● **TASK INSTRUCTIONS**
Only the lines from the line containing "Focal parses Markdown" to the end of the entries, both included, belong in your answer, and each must match exactly.

(Detected change data)
■ ■ ■ ■ ■ ■ ■

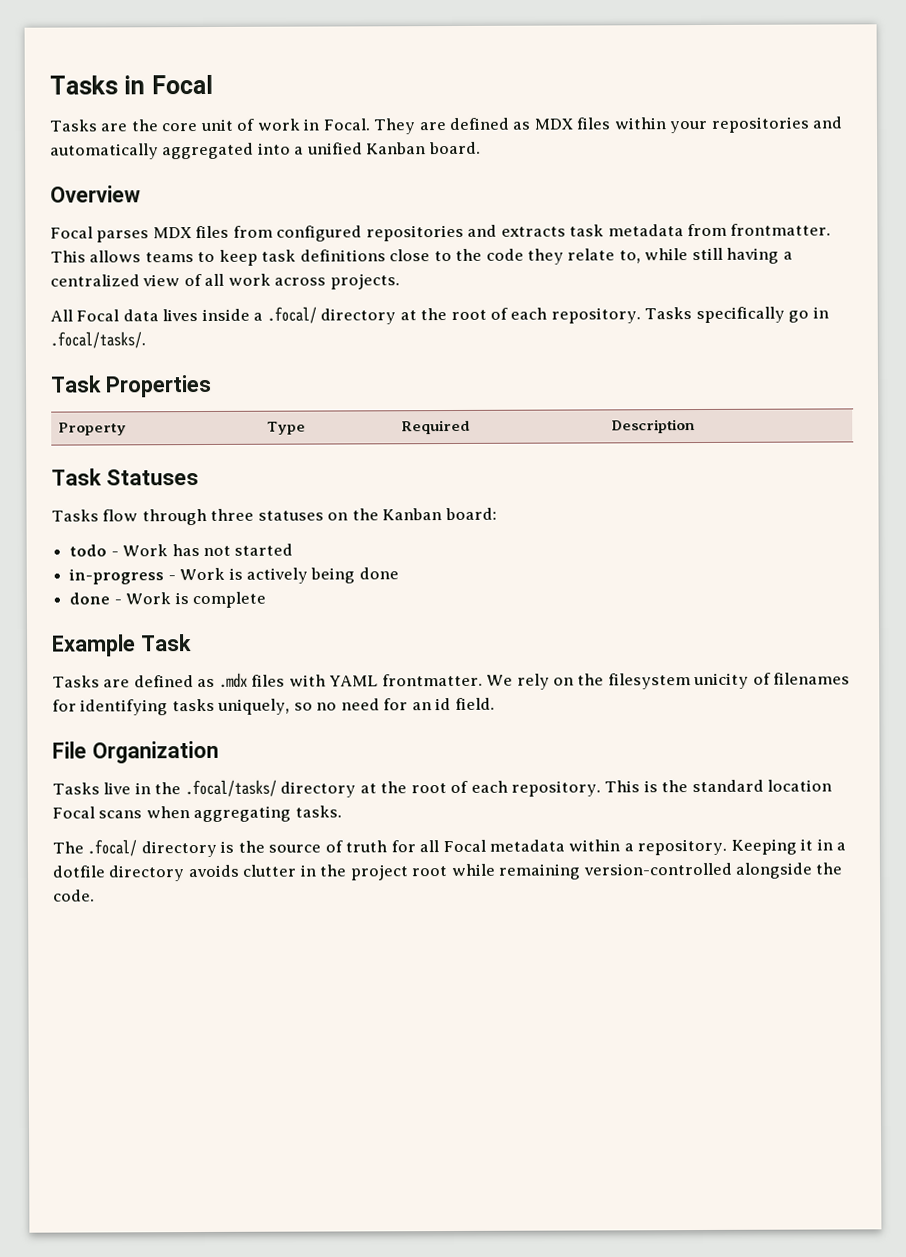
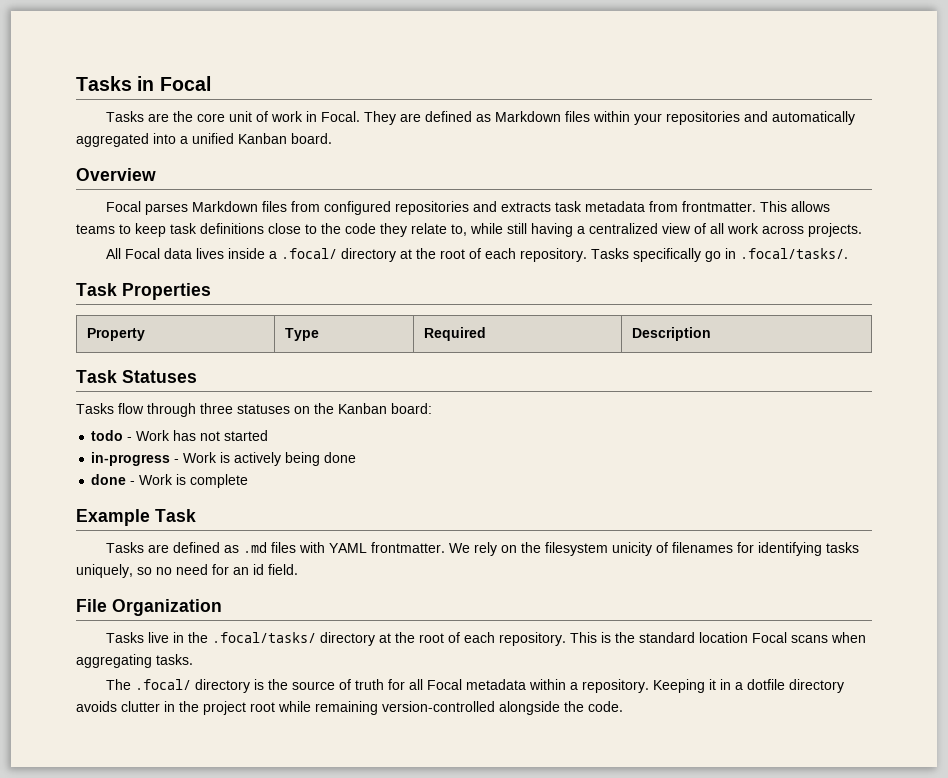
- They are defined as MDX files within your repositories and automatically aggregated into a unified Kanban board.
+ They are defined as Markdown files within your repositories and automatically aggregated into a unified Kanban board.
- Focal parses MDX files from configured repositories and extracts task metadata from frontmatter.
+ Focal parses Markdown files from configured repositories and extracts task metadata from frontmatter.
- Tasks are defined as .mdx files with YAML frontmatter.
+ Tasks are defined as .md files with YAML frontmatter.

■ ■ ■ ■ ■ ■ ■

● **RESPONSE AREA**
+ Focal parses Markdown files from configured repositories and extracts task metadata from frontmatter.
- Tasks are defined as .mdx files with YAML frontmatter.
+ Tasks are defined as .md files with YAML frontmatter.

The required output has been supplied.